Exercise input –
======

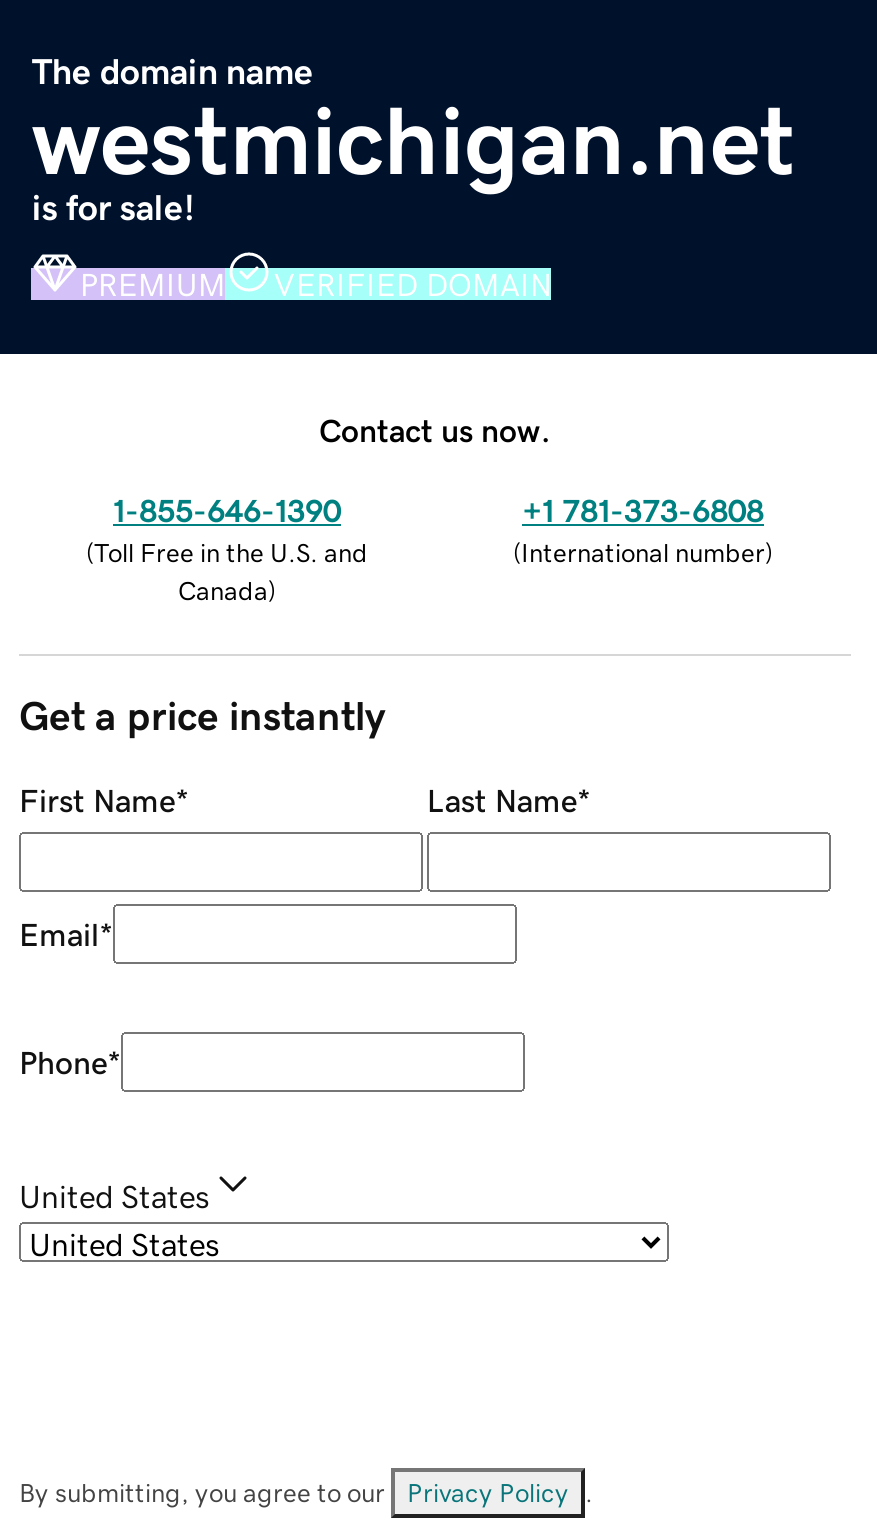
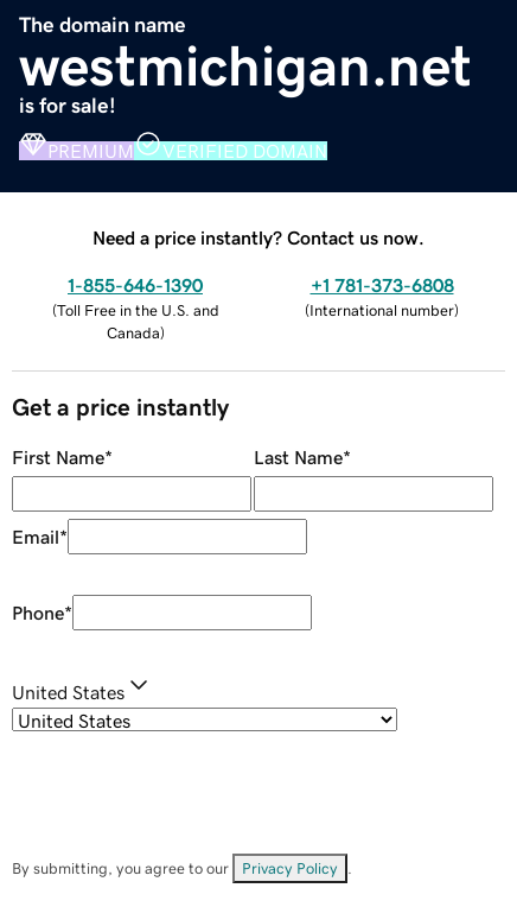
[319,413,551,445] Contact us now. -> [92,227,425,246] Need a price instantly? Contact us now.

======

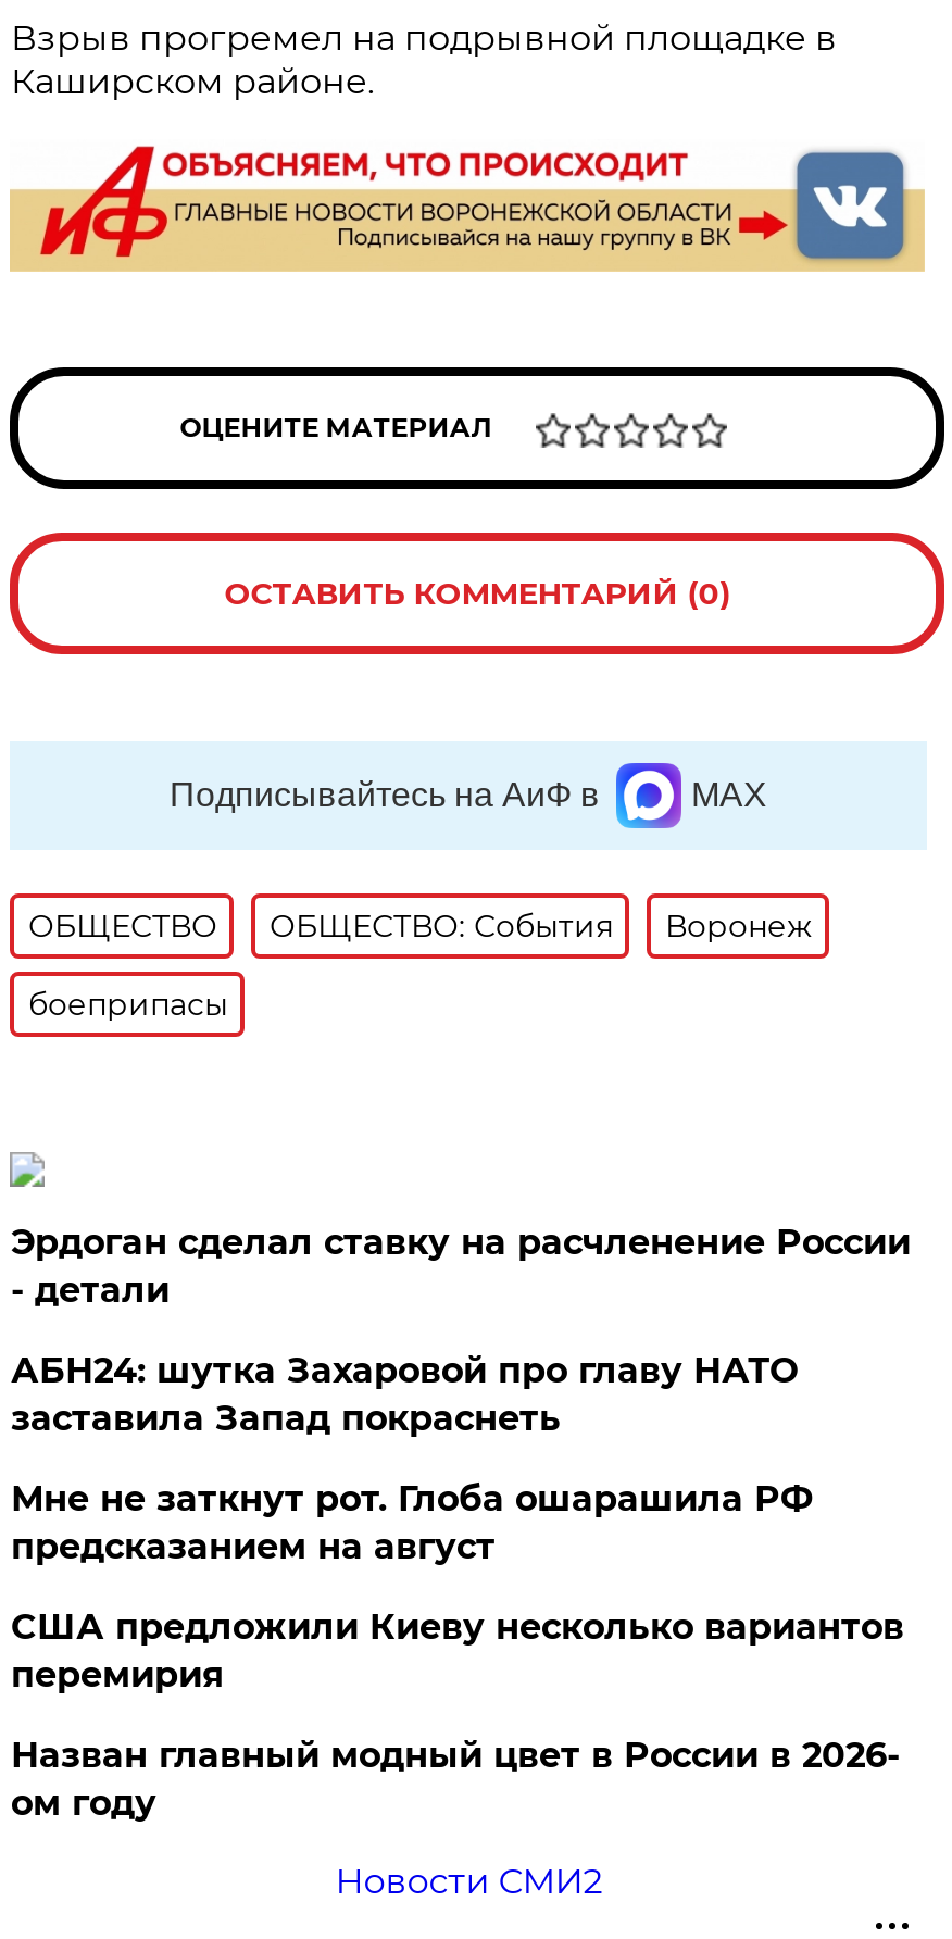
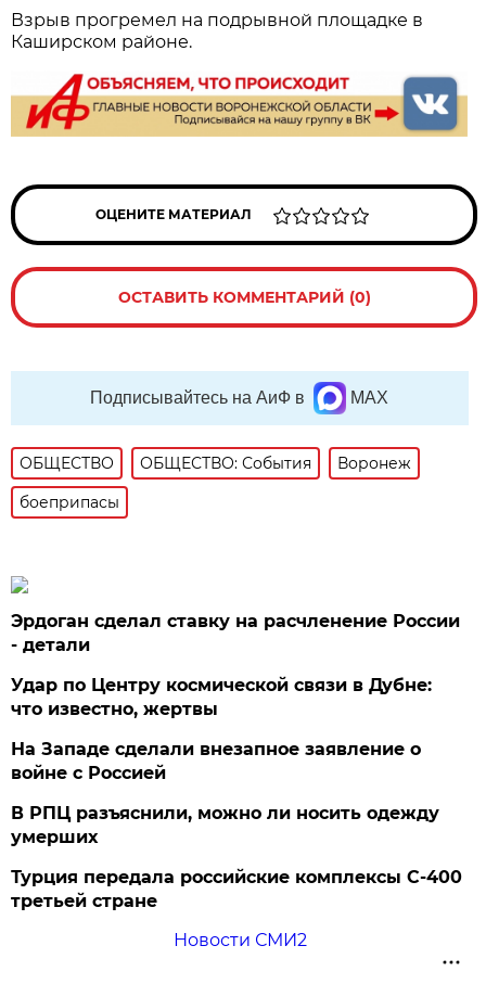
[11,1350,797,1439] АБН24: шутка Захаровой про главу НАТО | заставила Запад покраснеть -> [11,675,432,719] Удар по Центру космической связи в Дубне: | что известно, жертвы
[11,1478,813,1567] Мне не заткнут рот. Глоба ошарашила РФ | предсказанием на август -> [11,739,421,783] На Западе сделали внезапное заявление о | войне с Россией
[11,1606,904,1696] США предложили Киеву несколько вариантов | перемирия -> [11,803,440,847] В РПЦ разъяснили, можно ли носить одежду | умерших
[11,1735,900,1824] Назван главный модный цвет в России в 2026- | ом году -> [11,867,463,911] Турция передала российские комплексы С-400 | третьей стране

======

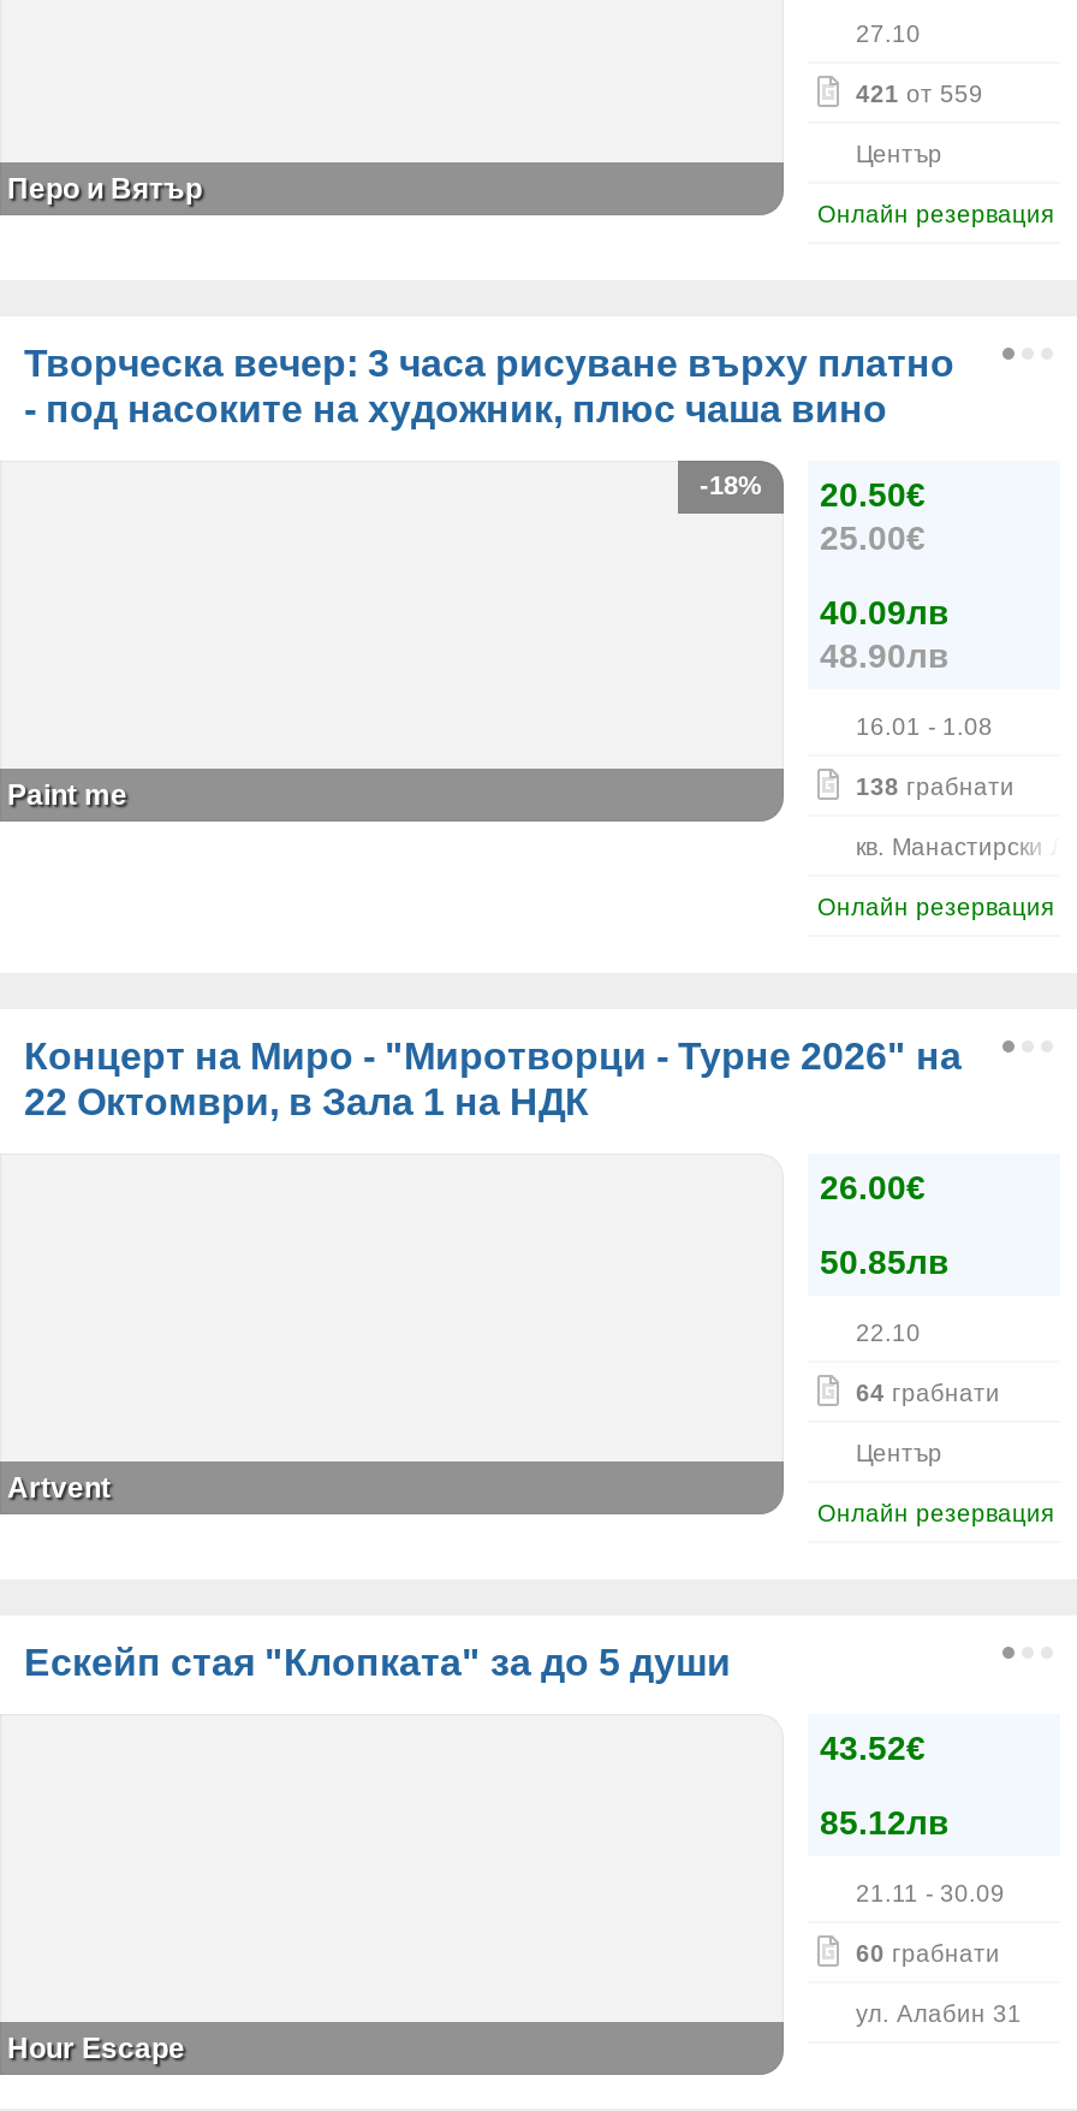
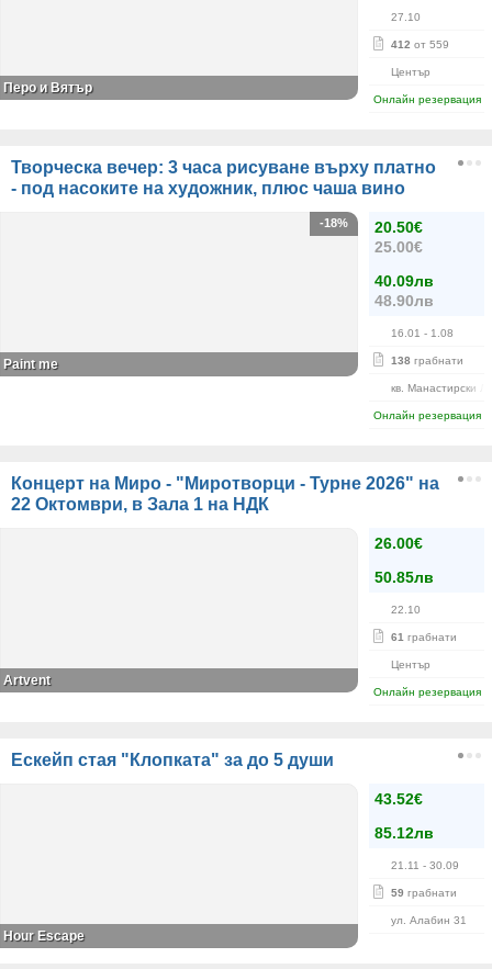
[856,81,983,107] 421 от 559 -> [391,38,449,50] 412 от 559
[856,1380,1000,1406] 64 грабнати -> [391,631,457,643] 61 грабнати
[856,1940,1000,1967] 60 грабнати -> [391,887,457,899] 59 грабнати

======

Task directions –
Across the data, pull every line containing the string "грабнати".

Response to the exercise –
[856,1380,1000,1406] 64 грабнати -> [391,631,457,643] 61 грабнати
[856,1940,1000,1967] 60 грабнати -> [391,887,457,899] 59 грабнати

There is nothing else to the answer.